## Task to carry out
Would you retype exactly the lines below, starting with the one that has "heavy fermion compounds" and going on through the one that has "html: <div>a non-conventional", with no pictures and nothing else?

## Source data

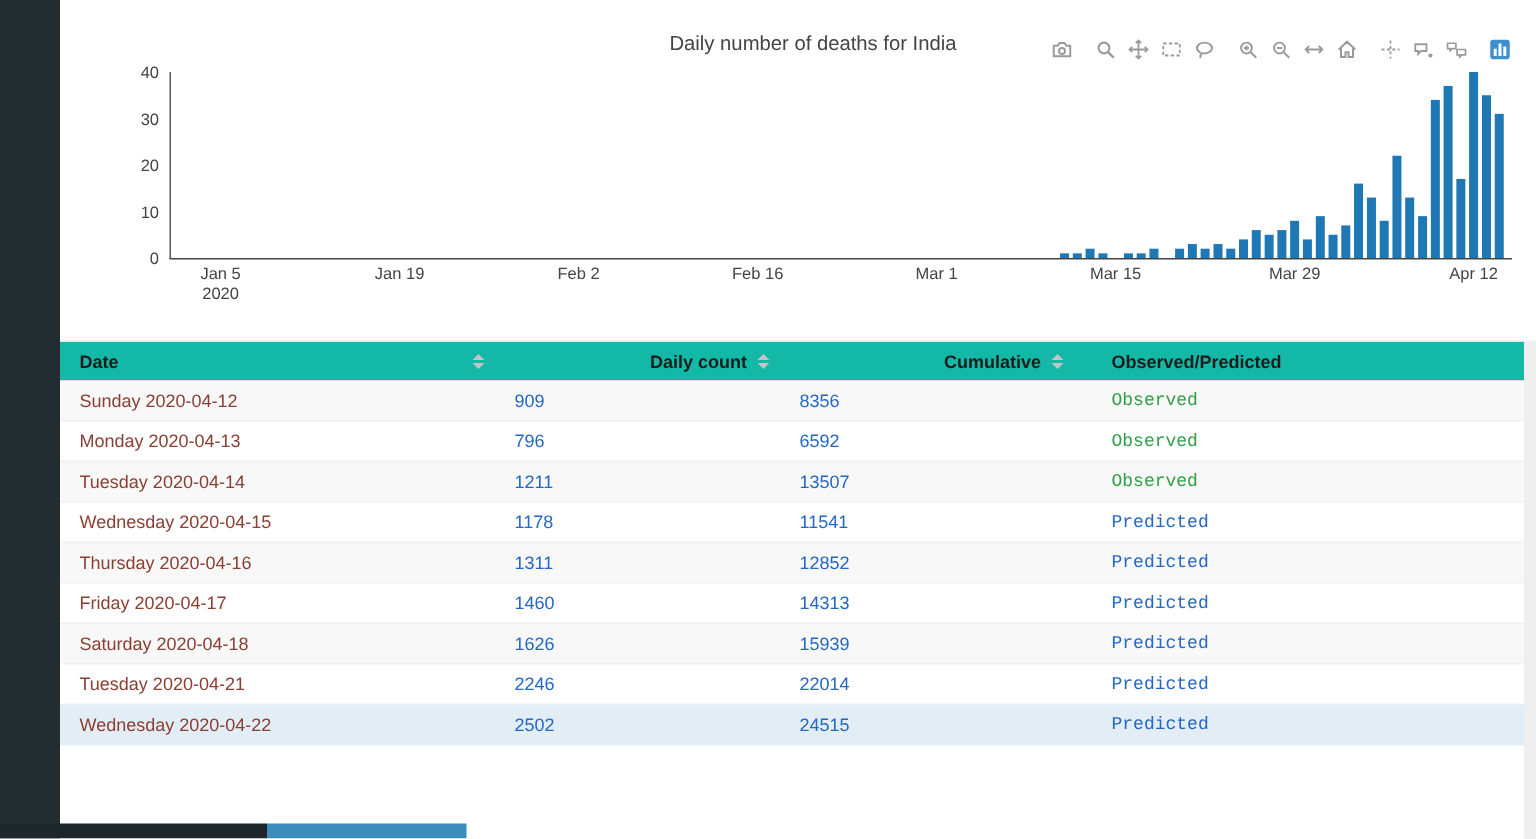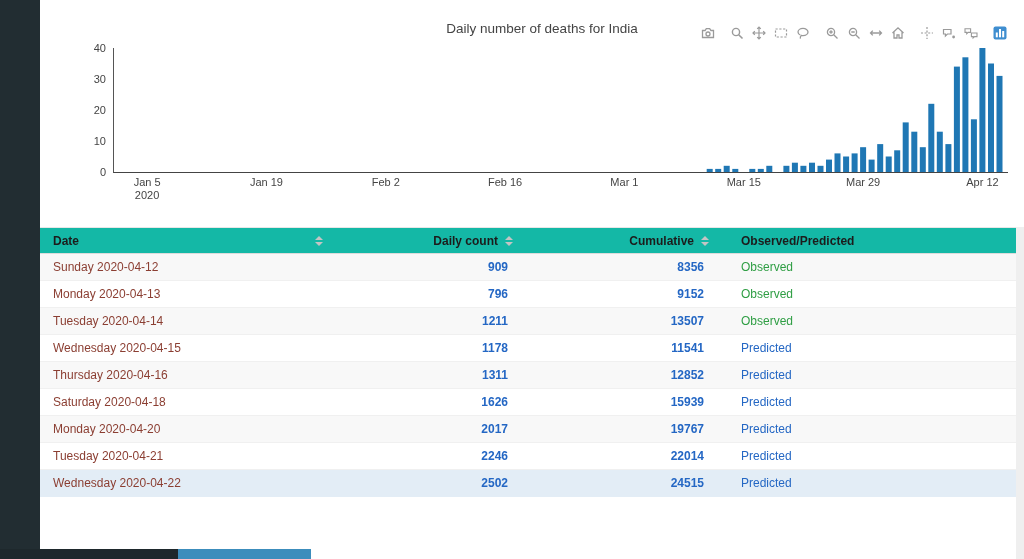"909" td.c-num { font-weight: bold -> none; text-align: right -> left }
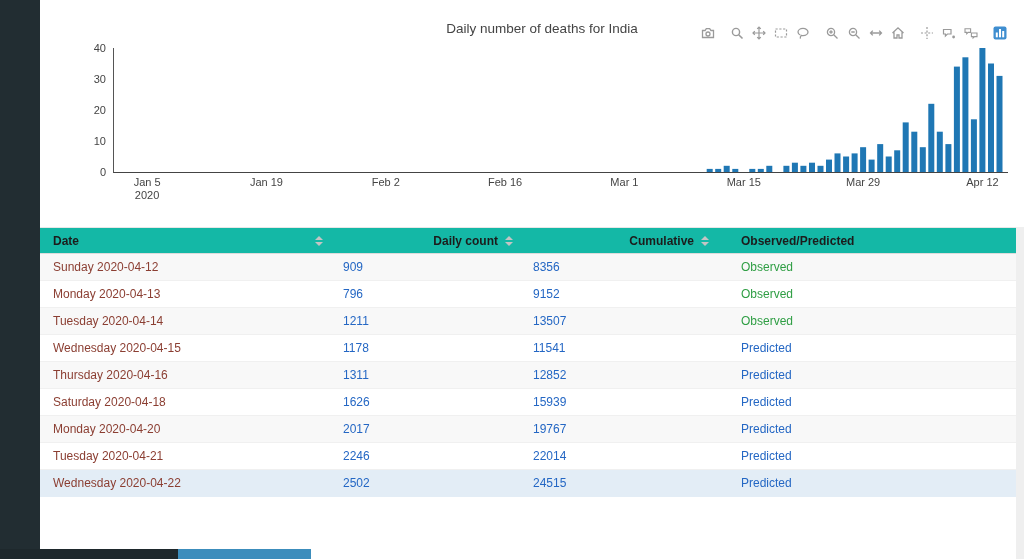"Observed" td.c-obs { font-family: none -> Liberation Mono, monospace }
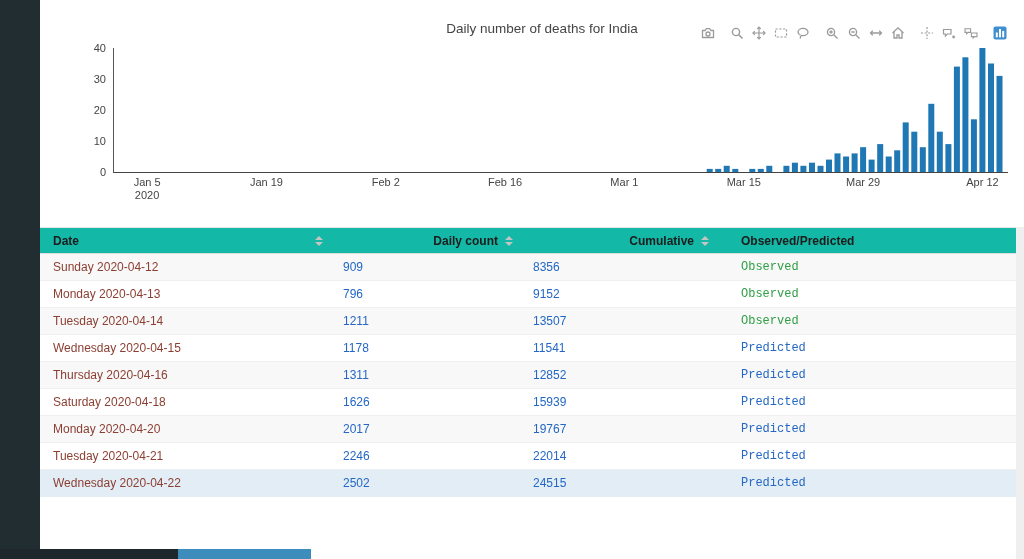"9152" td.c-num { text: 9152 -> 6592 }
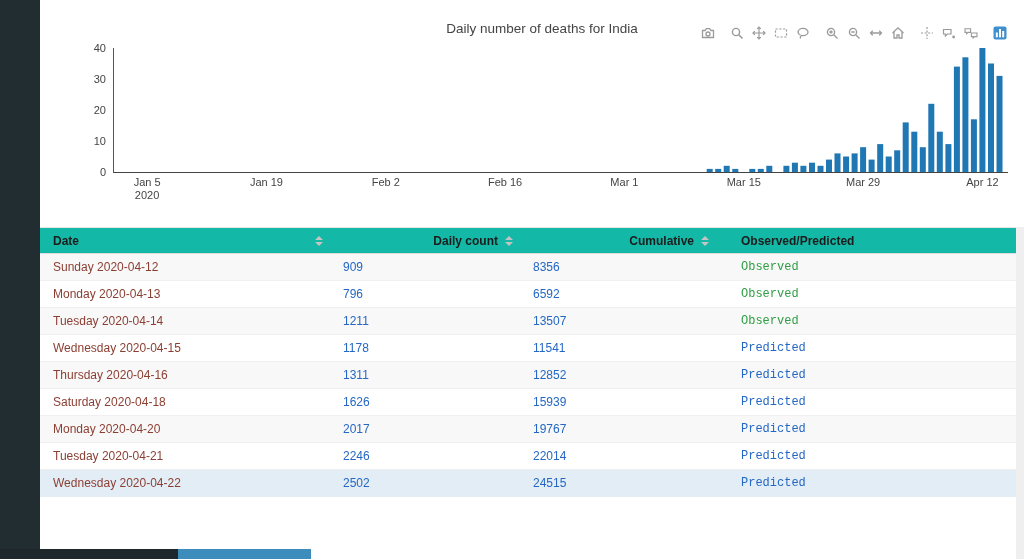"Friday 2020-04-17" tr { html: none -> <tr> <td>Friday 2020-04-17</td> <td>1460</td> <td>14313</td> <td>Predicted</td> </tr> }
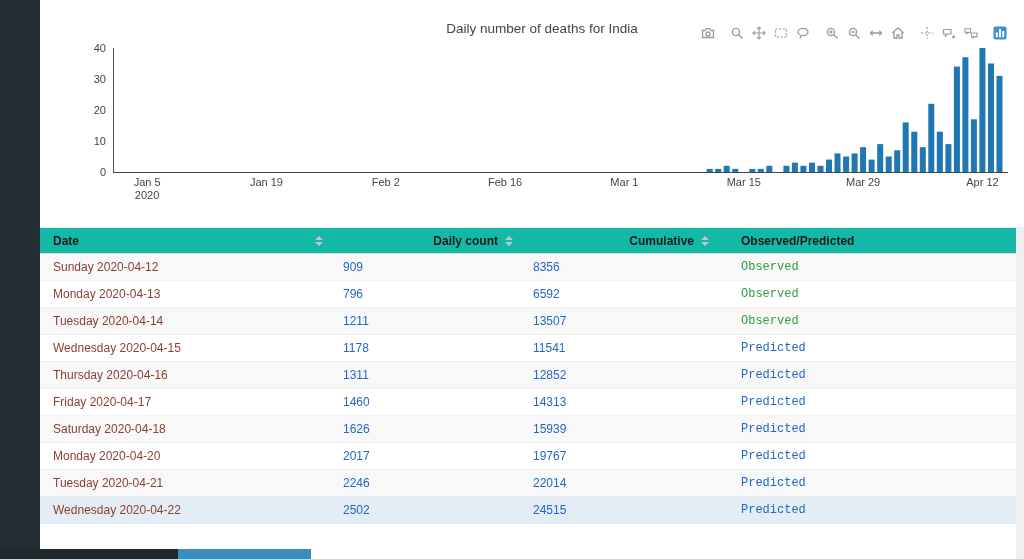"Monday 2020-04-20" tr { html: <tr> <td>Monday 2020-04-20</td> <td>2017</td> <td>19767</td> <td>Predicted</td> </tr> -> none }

...

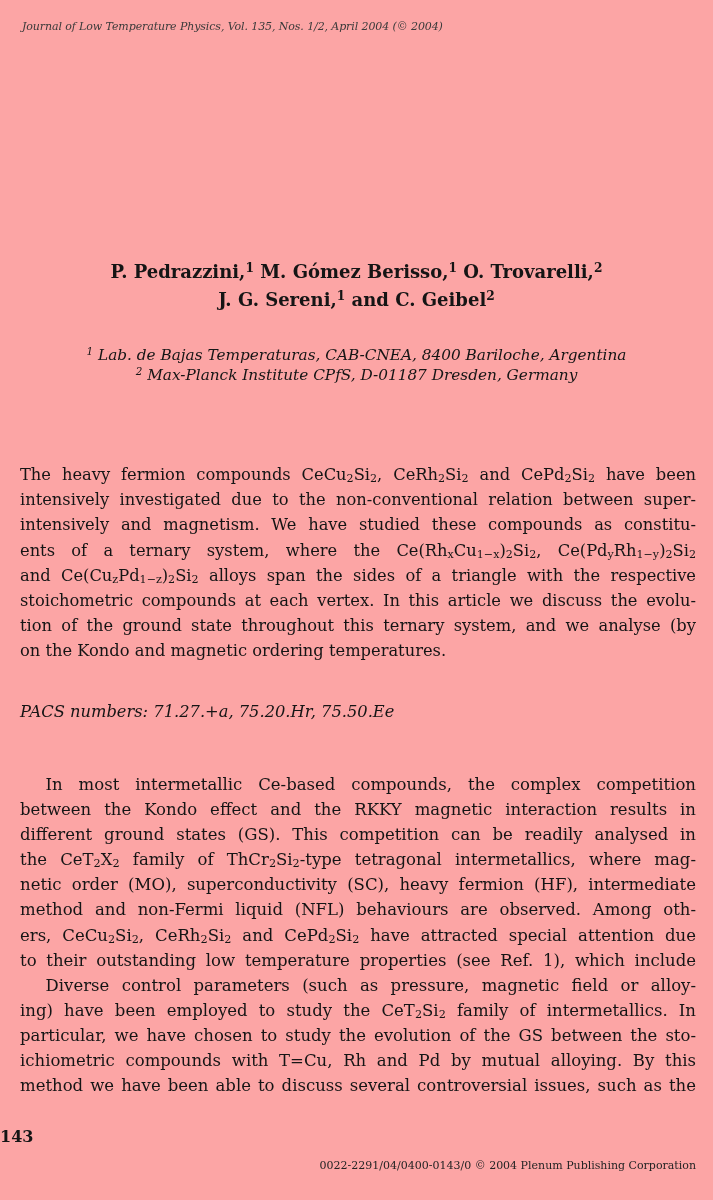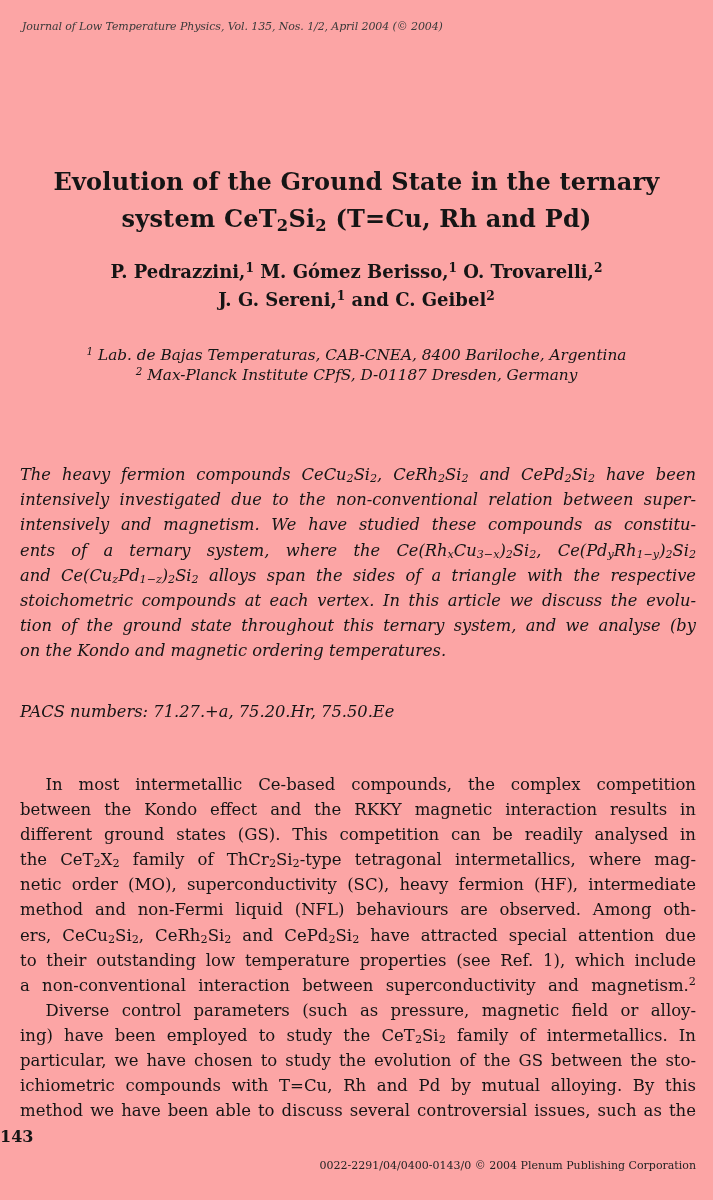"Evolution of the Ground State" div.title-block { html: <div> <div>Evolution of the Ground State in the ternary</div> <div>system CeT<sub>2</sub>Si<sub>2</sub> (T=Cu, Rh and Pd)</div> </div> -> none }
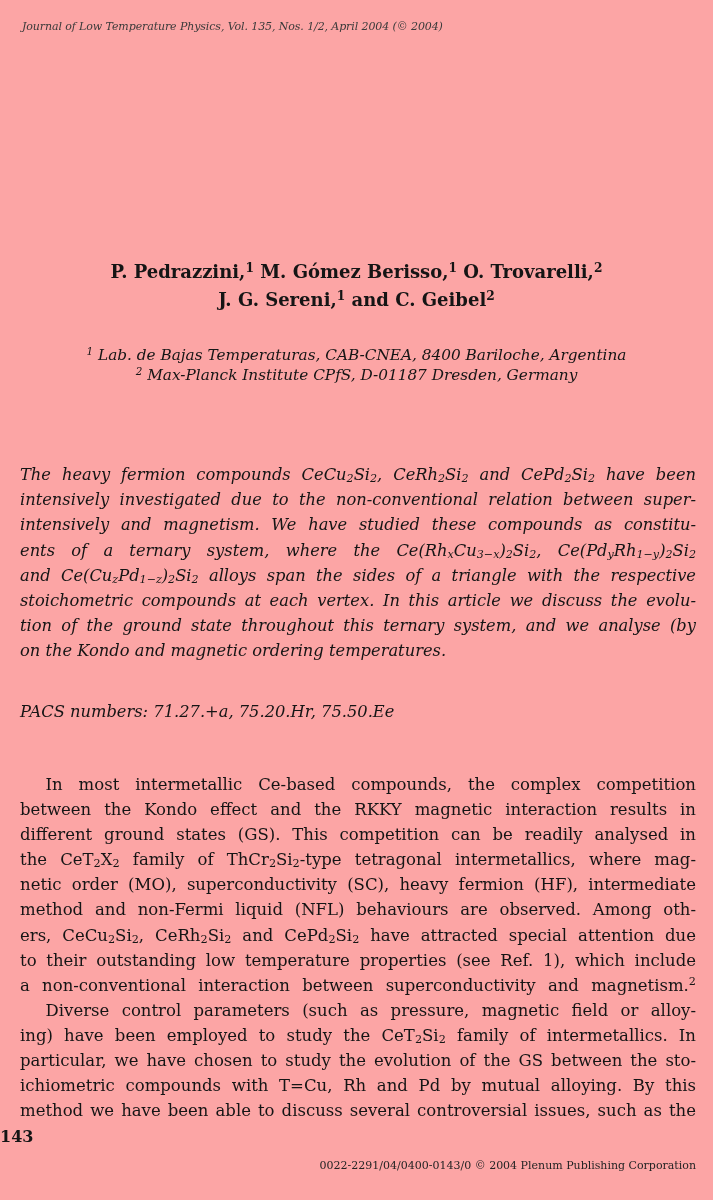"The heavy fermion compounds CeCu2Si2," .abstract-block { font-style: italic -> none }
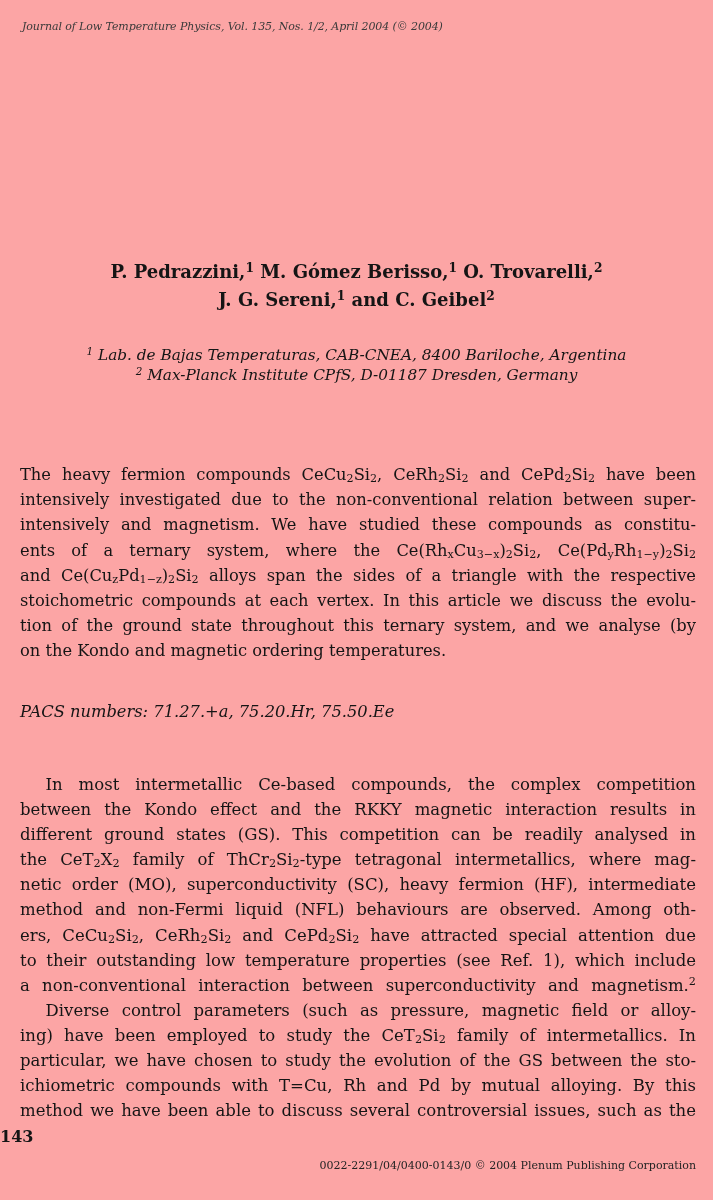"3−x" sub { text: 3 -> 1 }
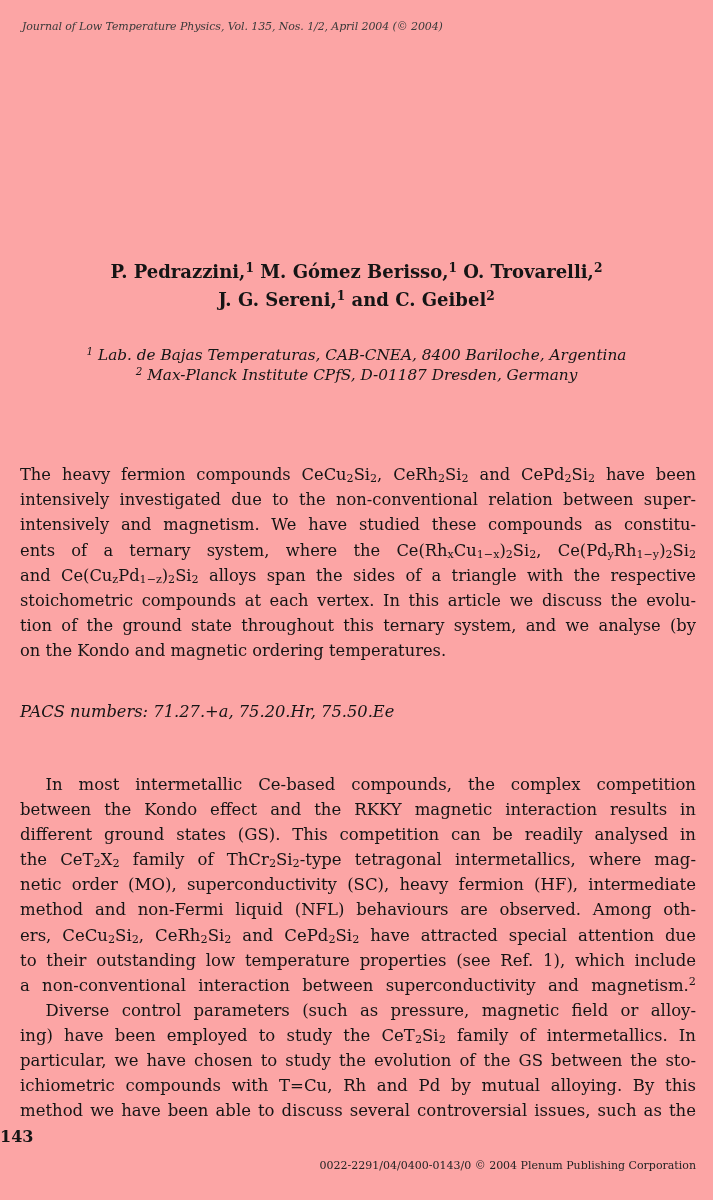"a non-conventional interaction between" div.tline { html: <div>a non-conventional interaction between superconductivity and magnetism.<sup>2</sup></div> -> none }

## Result of this task
"The heavy fermion compounds CeCu2Si2," .abstract-block { font-style: italic -> none }
"3−x" sub { text: 3 -> 1 }
"a non-conventional interaction between" div.tline { html: <div>a non-conventional interaction between superconductivity and magnetism.<sup>2</sup></div> -> none }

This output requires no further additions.